TASK PROMPT:
Your answer should be every line of the records that contains the word "padding", copied as it stands.

EXERCISE MATERIAL:
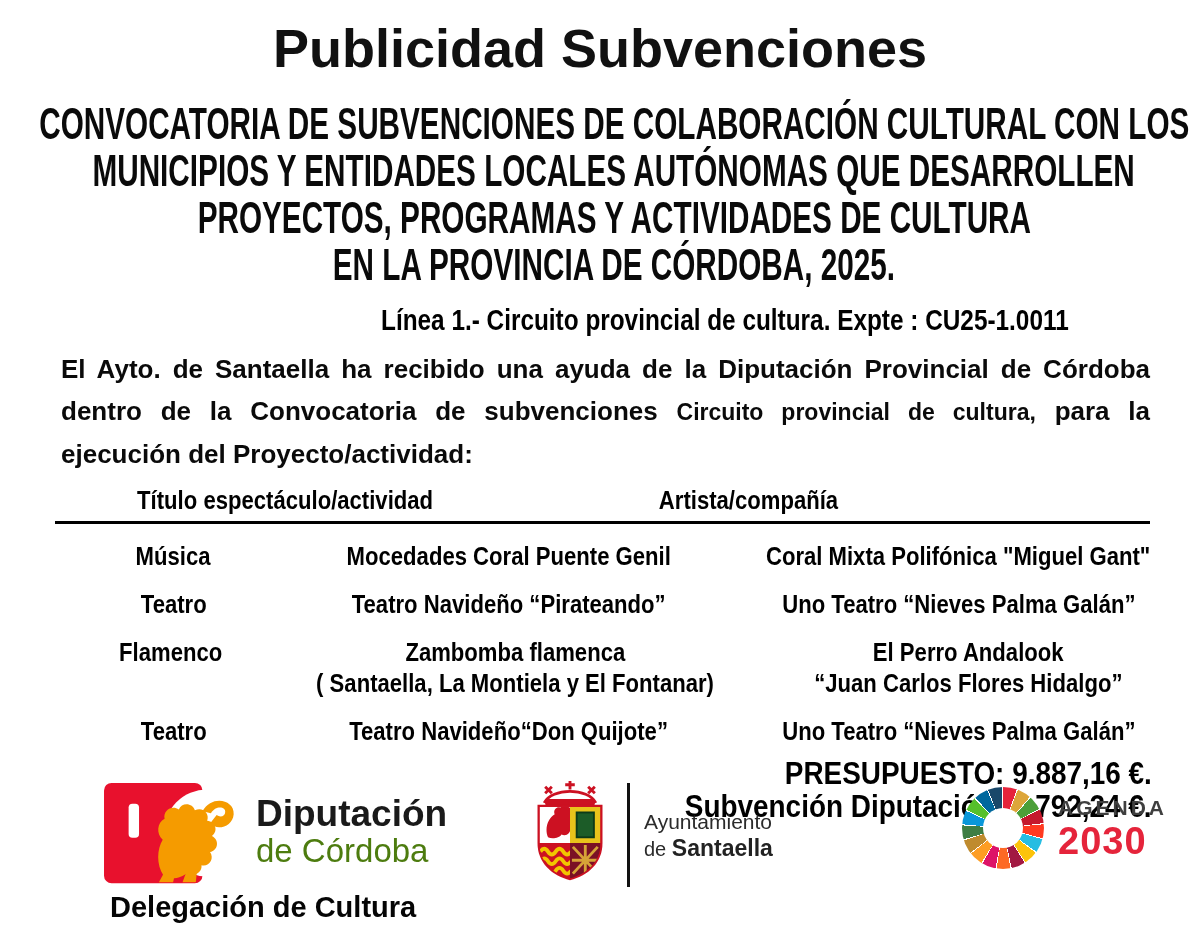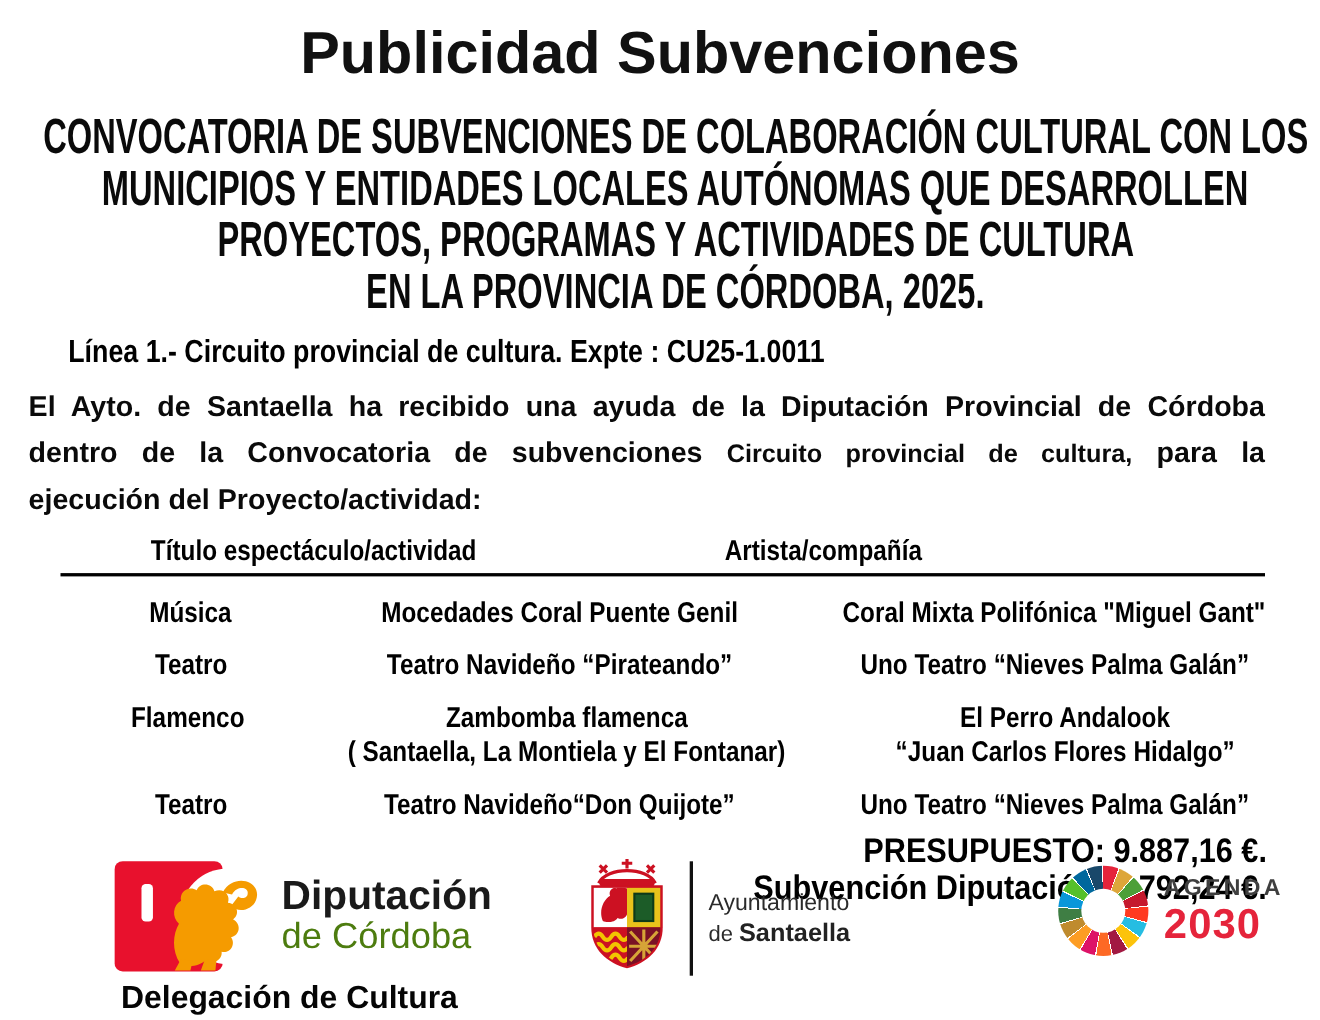--- a/index.html
+++ b/index.html
@@ -22,7 +22,7 @@
     transform:scaleX(0.66); transform-origin:50% 50%;
   }
   
-  .linea-row { margin:16px 0 0 62px; display:flex; justify-content:flex-start; line-height:32px; }
+  .linea-row { margin:16px 0 0 62px; display:flex; justify-content:flex-end; line-height:32px; }
   .linea-row > span {
     white-space:nowrap; font-weight:700; font-size:29px;
     transform:scaleX(0.84); transform-origin:0 50%;

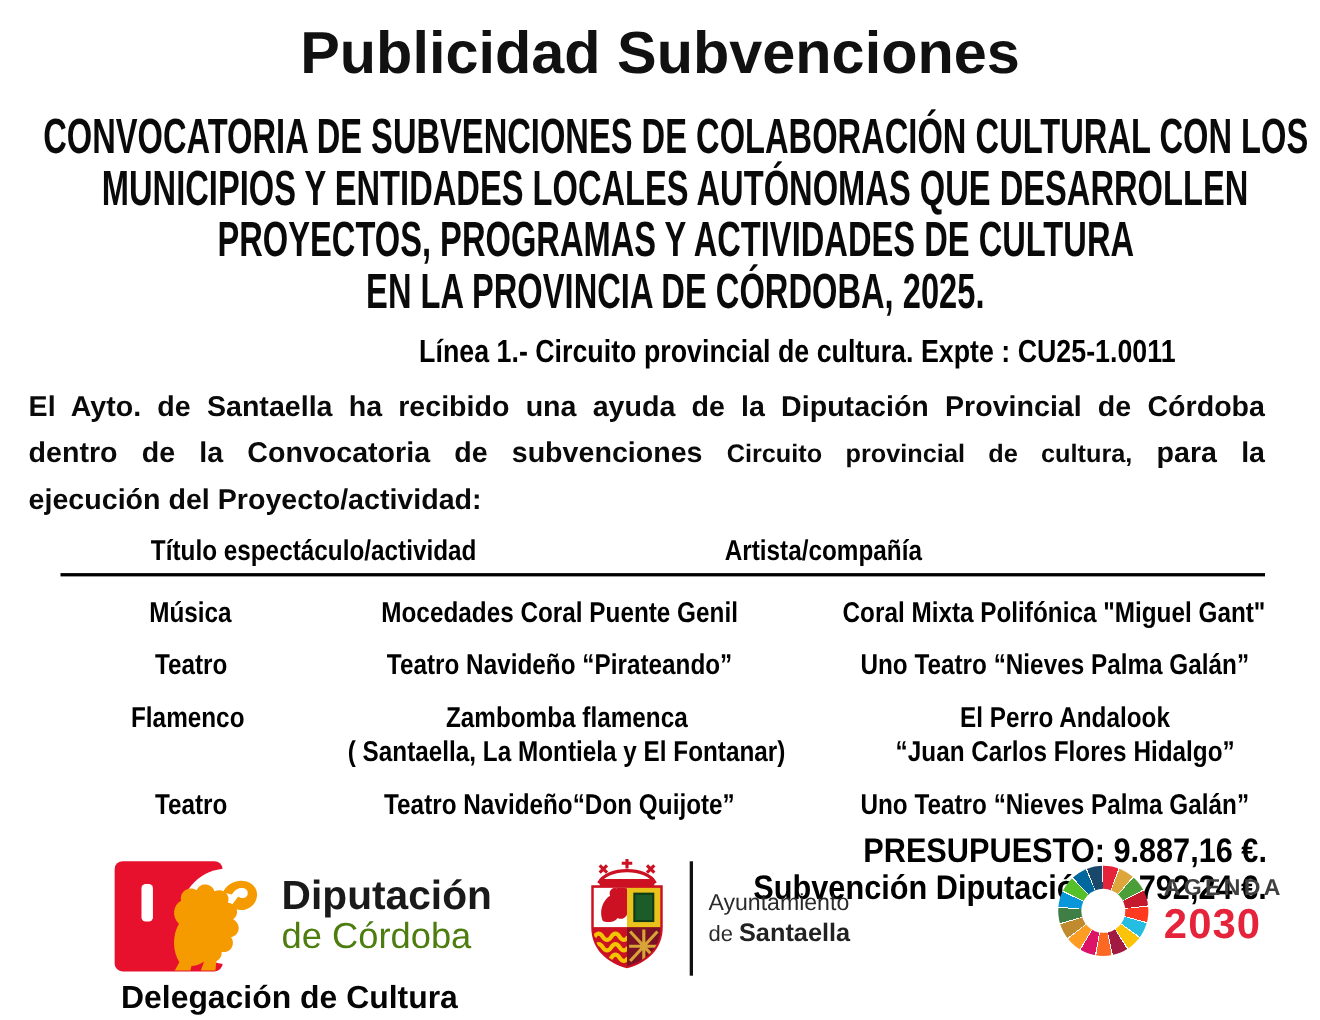--- a/index.html
+++ b/index.html
@@ -28,7 +28,7 @@
     transform:scaleX(0.84); transform-origin:0 50%;
   }
   
-  .para { margin:12px 50px 0 26px; font-weight:700; font-size:26px; color:#0a0a0a; }
+  .para { margin:12px 50px 0 61px; font-weight:700; font-size:26px; color:#0a0a0a; }
   .para .jl  { text-align:justify; text-align-last:justify; line-height:42px; }
   .para .jl-last { text-align:justify; text-align-last:left; line-height:42px; }
   .para .alt { font-size:23px; }

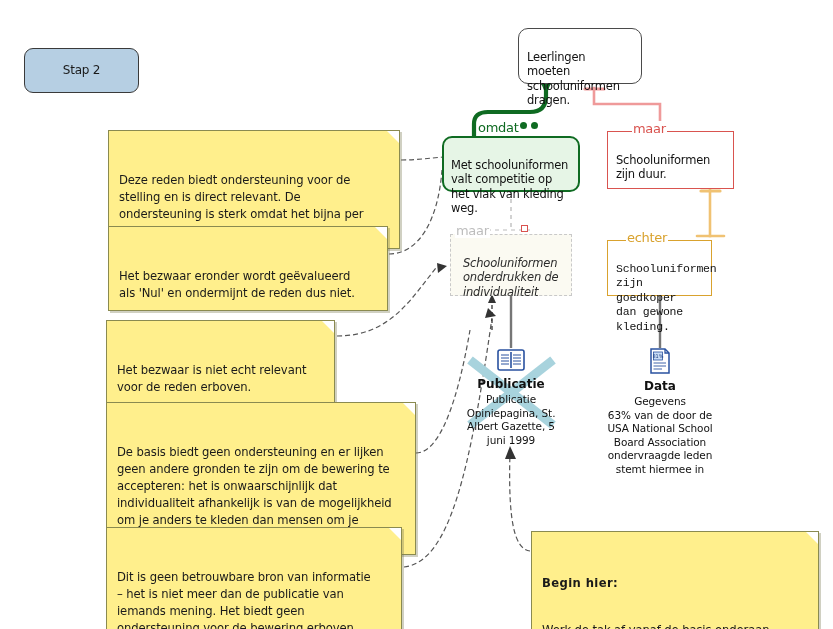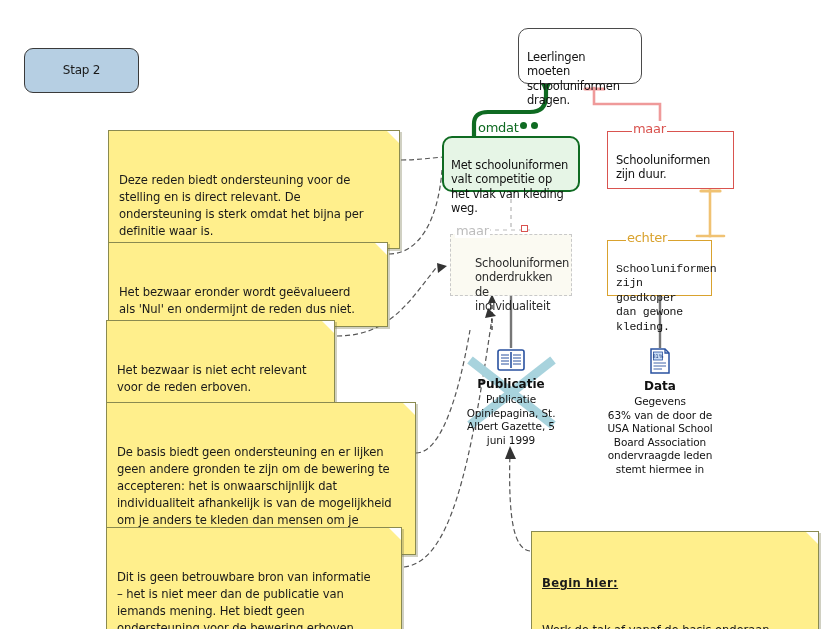--- a/index.html
+++ b/index.html
@@ -78,8 +78,9 @@
   .faded-box {
     background: #fbfaf2;
     border: 1.4px dashed #c9c9c9;
-    padding: 6px 8px 5px 24px;
+    padding: 6px 8px 5px 12px;
     color: #2b2b2b;
+    font-style: italic;
   }
 
   

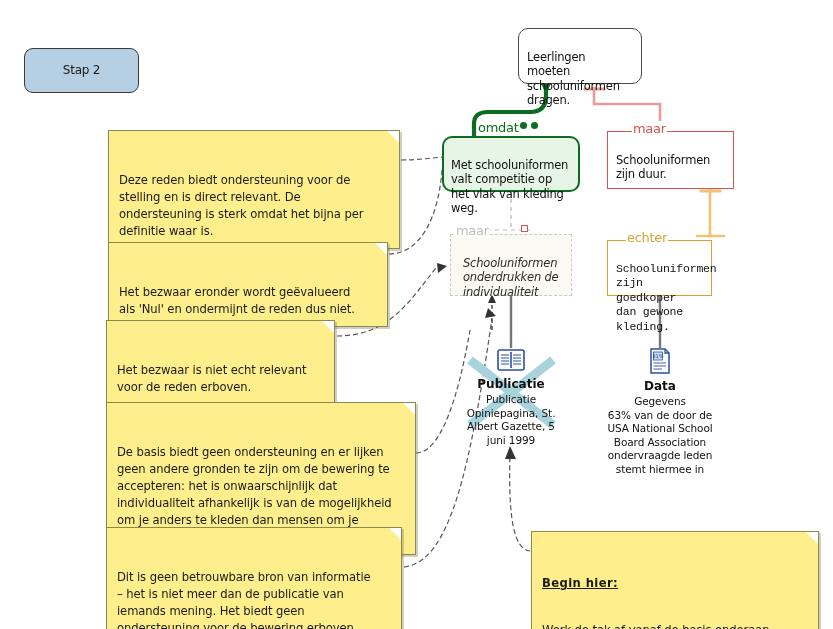--- a/index.html
+++ b/index.html
@@ -305,7 +305,7 @@
     <span>Deze reden biedt ondersteuning voor de stelling en is direct relevant. De ondersteuning is sterk omdat het bijna per definitie waar is.</span>
   </div>
 
-  <div class="note" style="left:108px; top:242px; width:280px;">
+  <div class="note" style="left:108px; top:226px; width:280px;">
     <span class="fold"></span>
     <span>Het bezwaar eronder wordt geëvalueerd als 'Nul' en ondermijnt de reden dus niet.</span>
   </div>

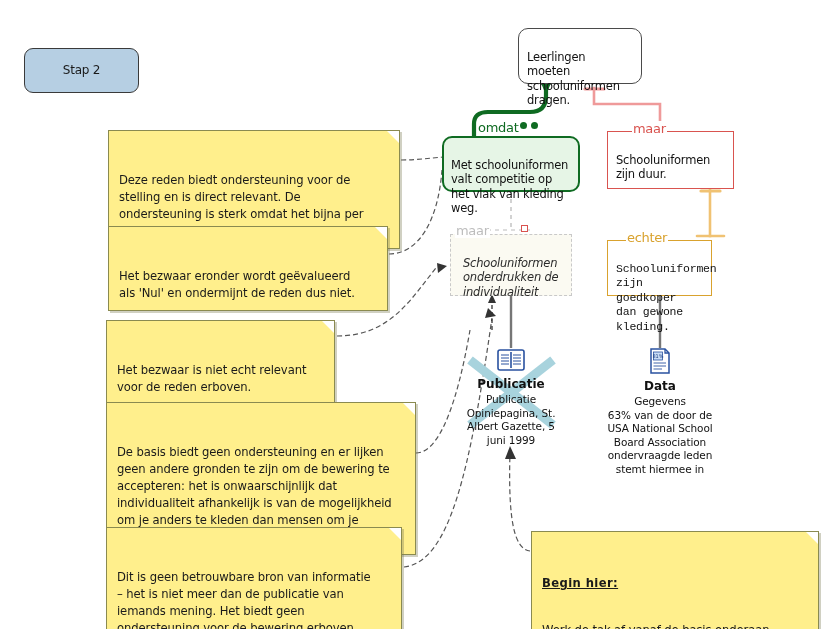--- a/index.html
+++ b/index.html
@@ -110,7 +110,6 @@
     display: block;
     margin-bottom: 13px;
     letter-spacing: 0.4px;
-    text-decoration: underline;
   }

OUTPUT FOR THIS TASK:
-    padding: 6px 8px 5px 24px;
+    padding: 6px 8px 5px 12px;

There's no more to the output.